Please return every line in the entries below with the word "relevant" in it.
*** Entries shown Section Begins ***
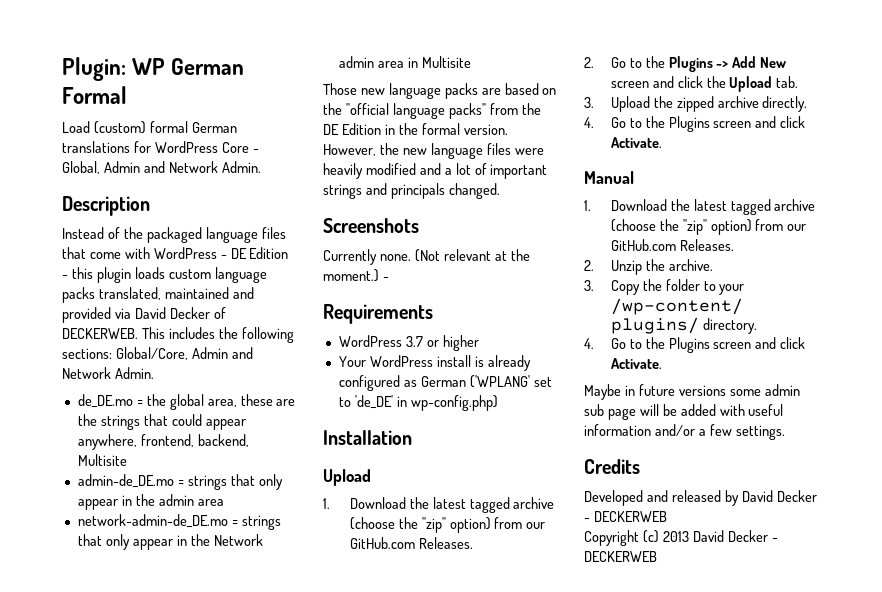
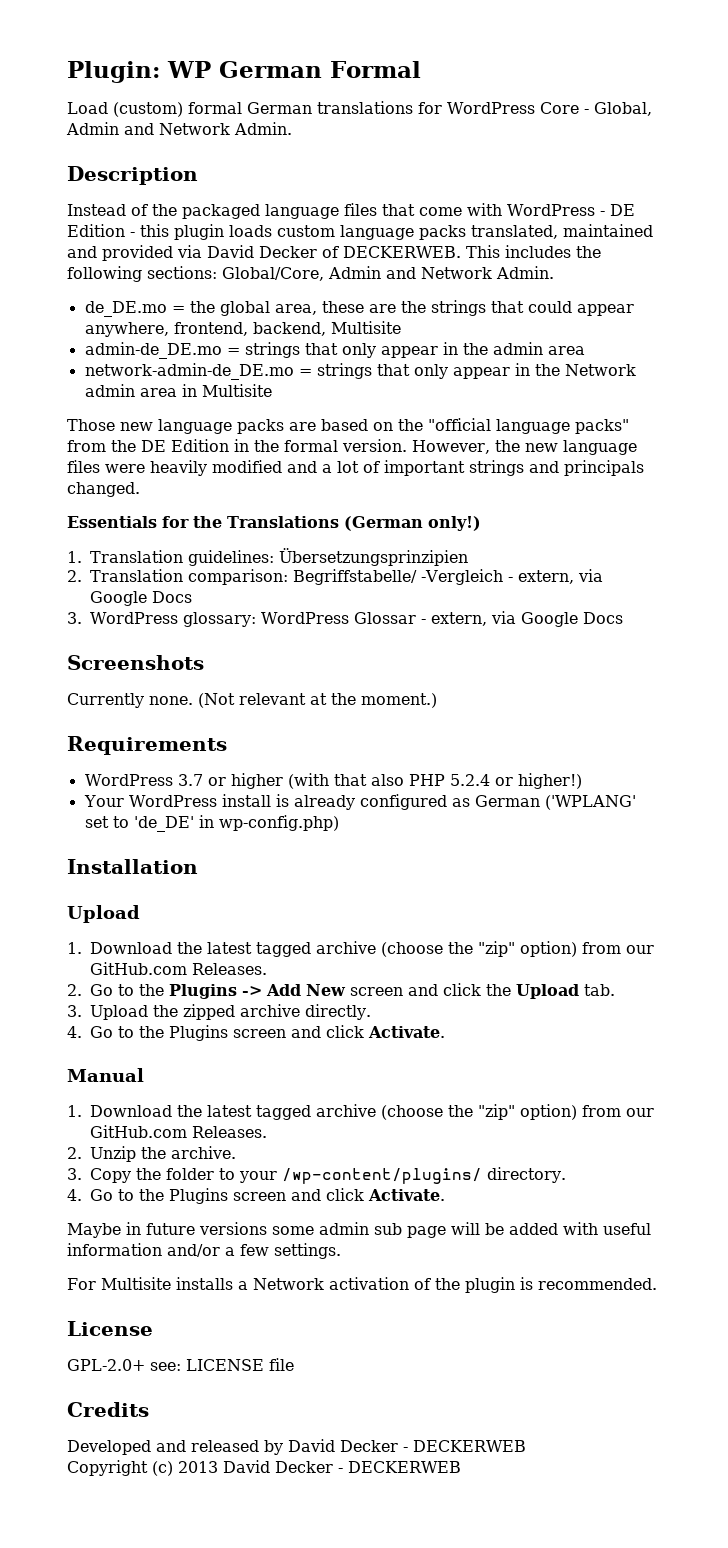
+ Essentials for the Translations (German only!)
+ 1. Translation guidelines: Übersetzungsprinzipien
+ 2. Translation comparison: Begriffstabelle/ -Vergleich - extern, via Google Docs
+ 3. WordPress glossary: WordPress Glossar - extern, via Google Docs
- (Not relevant at the moment.) -
+ (Not relevant at the moment.)
- WordPress 3.7 or higher
+ WordPress 3.7 or higher (with that also PHP 5.2.4 or higher!)
+ For Multisite installs a Network activation of the plugin is recommended.
+ License
+ GPL-2.0+ see: LICENSE file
*** Entries shown Section Ends ***
◆ **Solved problem**
- (Not relevant at the moment.) -
+ (Not relevant at the moment.)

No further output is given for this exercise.